The concept of this embodiment is not a replacement or diversion of a so-called general version management technique. Version control technology cannot simply be applied to database management technology. This is because a database normally manages data in units of rows, but a version management technique copies files and manages versions in units of files. Database and file are different. The database is structured data, the file is unstructured data, and one file can include a plurality of types of information. Therefore, if the normal version management technique is diverted to the database management technique, it is necessary to copy the database and perform version management. However, as described above, it is not necessary to copy the database (table) in this embodiment. Therefore, the concept of this embodiment is not a replacement or diversion of a so-called general version management technique. In this embodiment, a row-oriented database is adopted, but a column-oriented database (data management in units of columns) may be adopted instead of the row-oriented database.

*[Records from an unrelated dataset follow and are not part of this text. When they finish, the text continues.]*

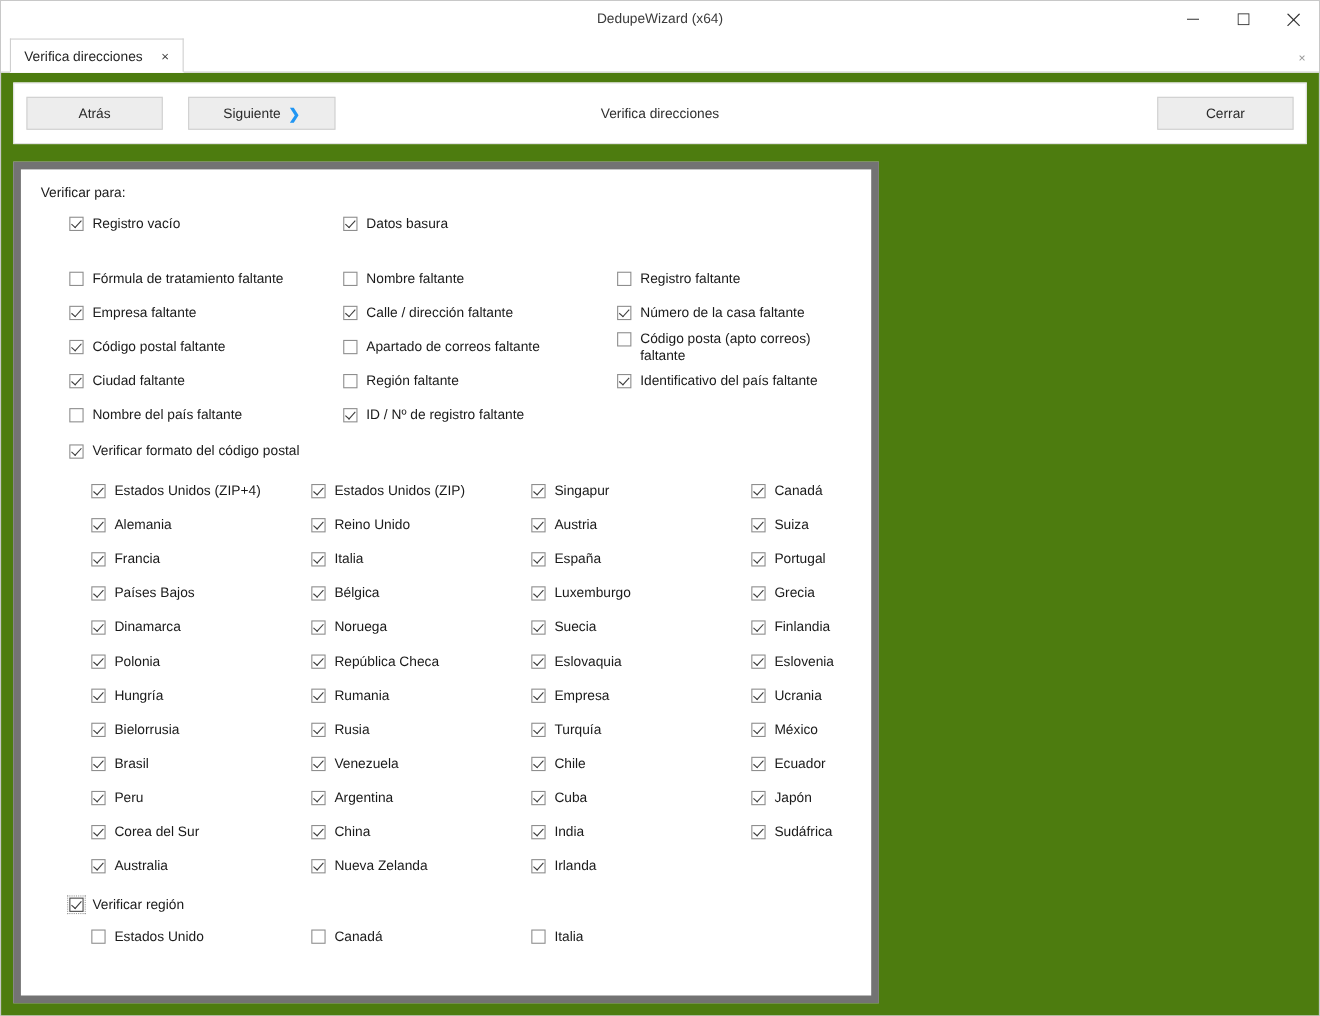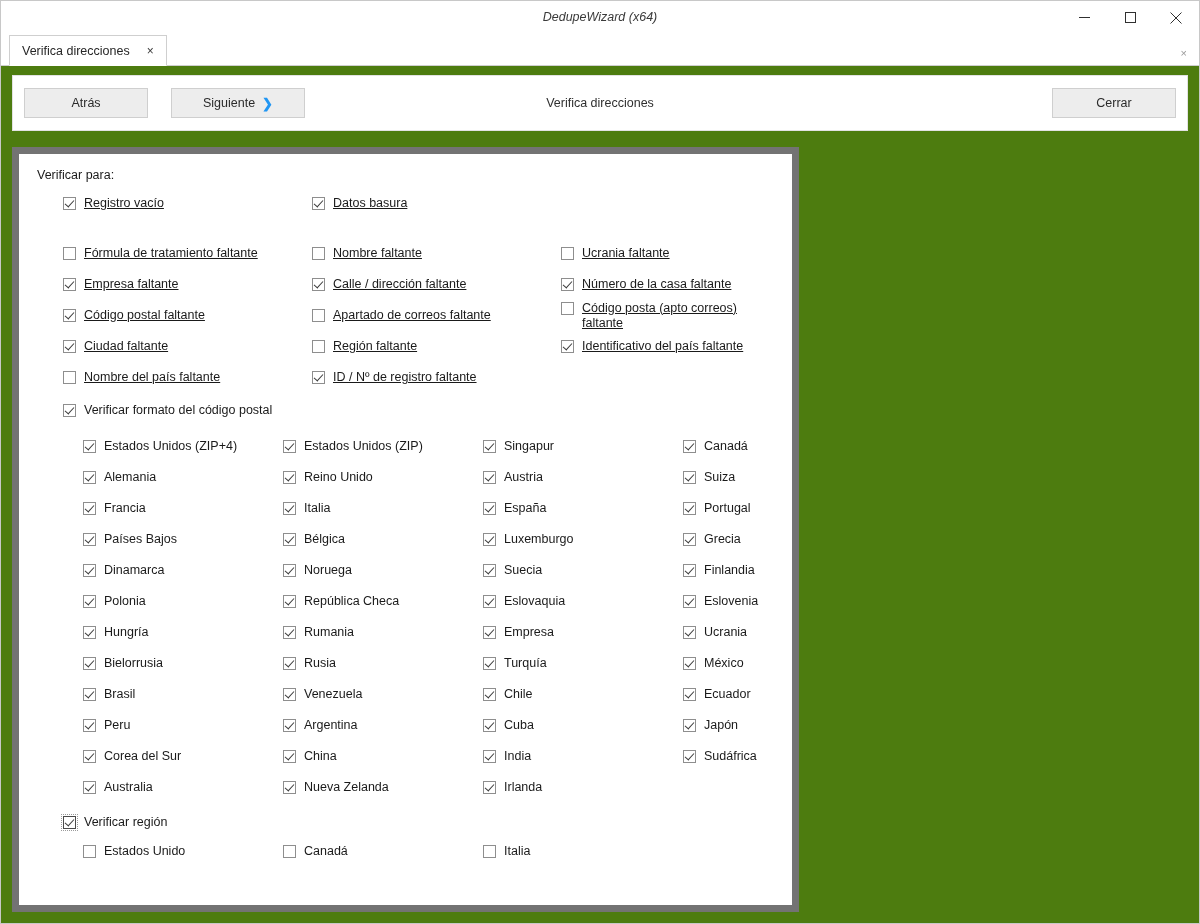--- a/index.html
+++ b/index.html
@@ -34,7 +34,6 @@
     align-items: center;
     position: relative;
     background: #ffffff;
-    font-style: italic;
   }
   .titlebar-title {
     position: absolute;

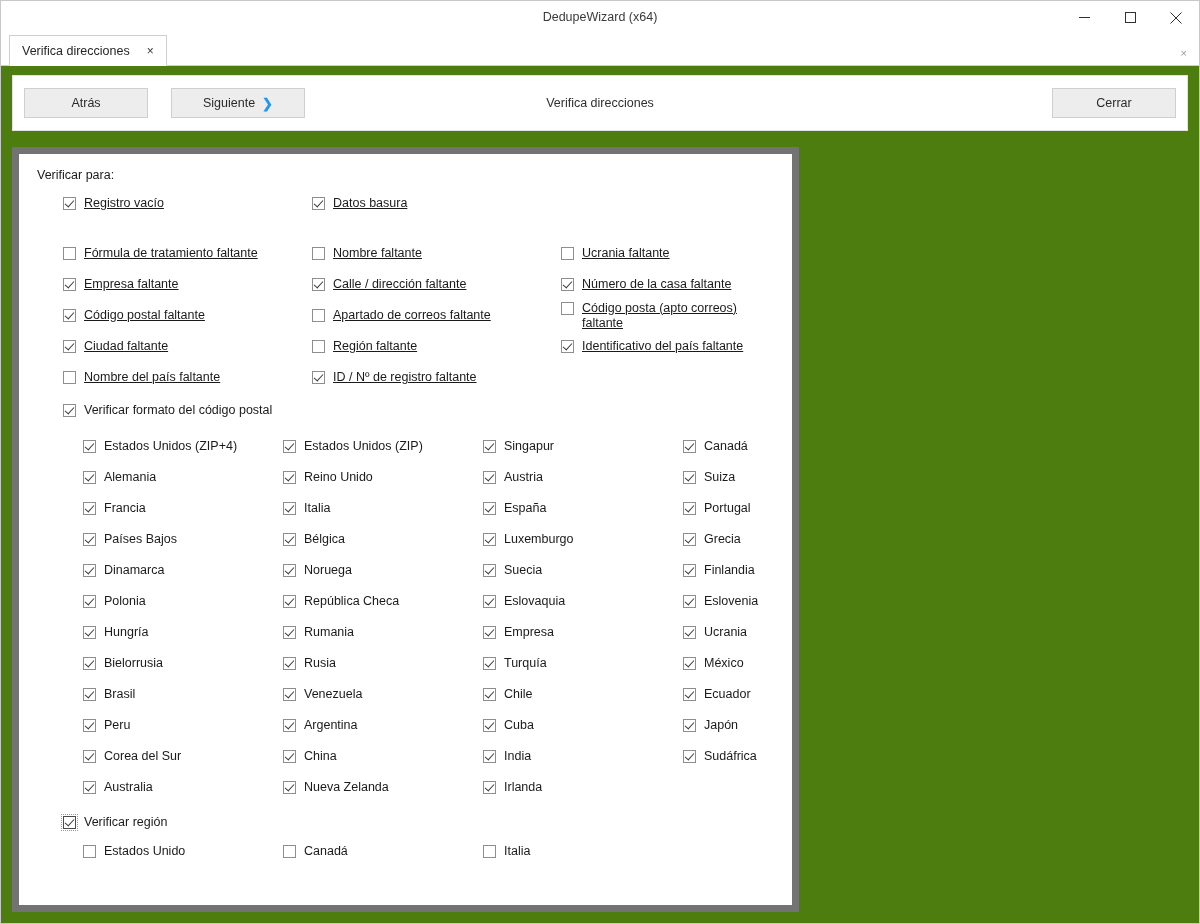--- a/index.html
+++ b/index.html
@@ -211,7 +211,7 @@
     row-gap: 0;
     margin-left: 26px;
   }
-  .top-grid .cell { height: 31px; display: flex; align-items: center; text-decoration: underline; }
+  .top-grid .cell { height: 31px; display: flex; align-items: center; }
   .top-grid .cell.pad-first { height: 42px; align-items: flex-start; }
   
   .zip-toggle { margin-left: 26px; margin-top: 10px; }

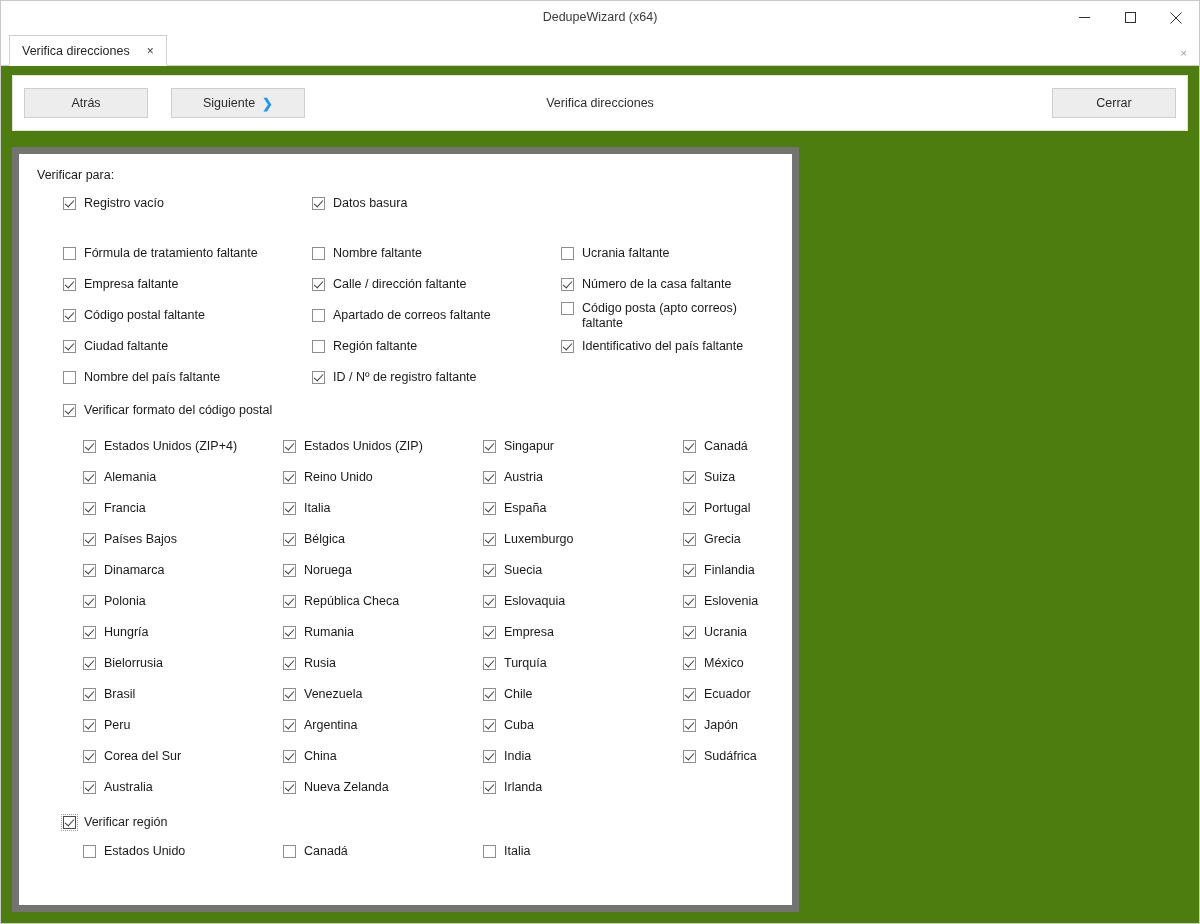--- a/index.html
+++ b/index.html
@@ -312,7 +312,7 @@
           <div class="cell">
             <label class="cb">
               <span class="box"></span>
-              <span>Ucrania faltante</span>
+              <span>Registro faltante</span>
             </label>
           </div>
           <div class="cell">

Also, the concept of this embodiment is not a replacement or diversion of so-called virtual machine technology. In general, in virtual machine technology, data referred to by a virtual machine is not referred to by another virtual machine. Data is independent for each virtual machine, and therefore data unnecessary for the virtual machine can be deleted immediately. On the other hand, in this embodiment, data in the database may be shared by a plurality of simultaneous execution control units 420, and data recognized by at least one simultaneous execution control unit 420 cannot be deleted. Therefore, the concept of this embodiment is not a replacement or diversion of so-called virtual machine technology.

FIG. 5 is a flowchart of the snapshot creation process.

The version creation unit 495 receives a setting of a time point (TIME) when a new version is added to the database, for example, from the user via the client computer 100 (S501). The version creation unit 495 refers to the overall update history information 221 and acquires the transaction ID (TR_ID) corresponding to the received time point (TIME) (S502). Note that the state of the database at the end of the transaction of TR_ID is the starting point of the new version. In the above process, TR_ID is acquired from TIME, but TR_ID may be directly received.

Next, the starting point setting unit 494 identifies the BR_ID indicating the version to which the transaction of TR_ID belongs, and generates the BR_ID as a reference destination ID indicating the version serving as the reference destination (starting point) (S503). The starting point setting unit 494 generates a new BR_ID for the new version, and generates a concurrent execution control unit 420 that associates the reference destination ID with the new BR_ID (S504).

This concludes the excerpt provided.